Malgré quelques autres opérations réussies, menées avec Trintier, Claude était préoccupé : ils étaient mal équipés. Ils avaient de quoi tenir un peu, mais les munitions partaient vite. Il avait déjà passé commande auprès de Londres, mais les livraisons étaient encore trop rares et incomplètes, car les réseaux du nord du pays avaient la priorité. On prépara donc des réserves d’armes, on ordonna de tirer peu ; il ne fallait rien gaspiller.
Les maquisards connaissaient la plupart des armes, sauf les pistolets-mitrailleurs Marlin : Claude les initia à leur maniement. Le curé leur recommanda d’utiliser les Marlin plutôt que des Sten aussi souvent que possible, car ils étaient à la fois plus précis et plus économes en munitions.
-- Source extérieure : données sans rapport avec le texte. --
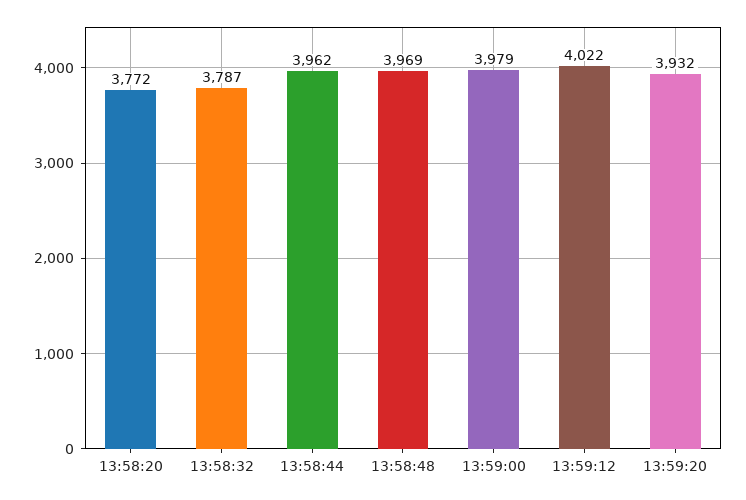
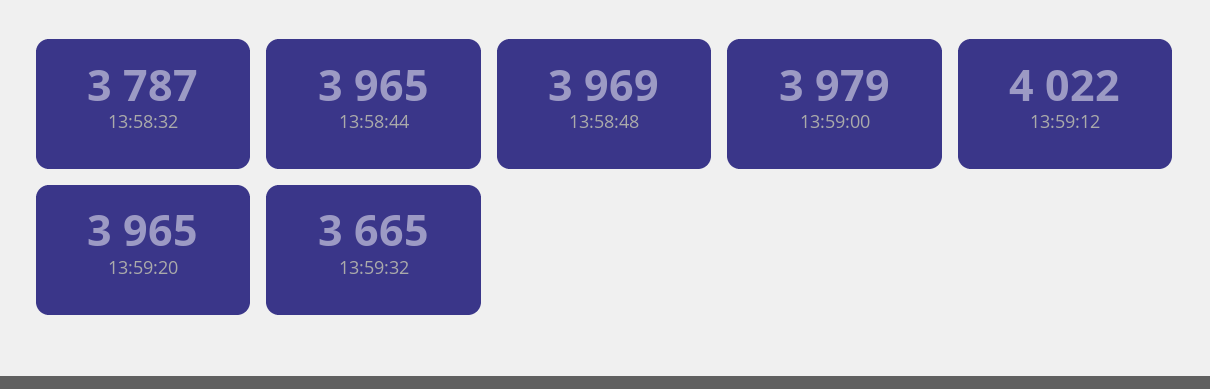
13:58:20: 3772 -> none
13:58:44: 3962 -> 3965
13:59:20: 3932 -> 3965
13:59:32: none -> 3665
Le maquis avait également reçu, à l’automne, des armes lourdes : des lanceurs antichar PIAT.
— Comment on utilise ces machins ? demanda Trintier à Claude pendant une inspection du matériel.
Claude prit un air embarrassé : il n’en avait pas la moindre idée.
— Je suppose qu’on vise… et…
Trintier rit jaune. Claude, empirique, lui suggéra de faire ses propres essais. En revanche, lorsque de simples combattants lui posèrent la même question, le curé, qui ne voulait pas perdre la face, répondit en prenant des airs importants et affairés : « On est la guérilla, oui ou merde ? La guérilla, c’est le fusil. Concentrez-vous sur vos fusils et ne venez pas m’emmerder avec toutes vos questions ! » Puis il demanda à son pianiste d’envoyer d’urgence un message à Londres pour obtenir, en plus des armes, un instructeur ou n’importe qui d’autre capable de former au plus vite les hommes de Trintier à utiliser ses PIAT.
*
À Londres, Stanislas, au sein du groupe SOE/SO, préparait intensément les opérations associant les services alliés. Si la période creuse du SOE en France s’était achevée en février, grâce notamment à la reprise des vols de ravitaillement, il fallait à présent faire face aux vifs débats qu’engendrait la question du support aérien au SOE ; l’Intelligence Service anglais, l’Office of Strategic Service (OSS) américain et d’autres entités des services secrets professionnels alliés, voyaient d’un mauvais œil le ballet incessant des avions qui ne faisait qu’attirer l’attention de la Gestapo et mettait en danger les agents de tous les services secrets opérant sur le terrain, tout ça, selon eux, pour appuyer les agents amateurs du SOE et quelques résistants mal aguerris.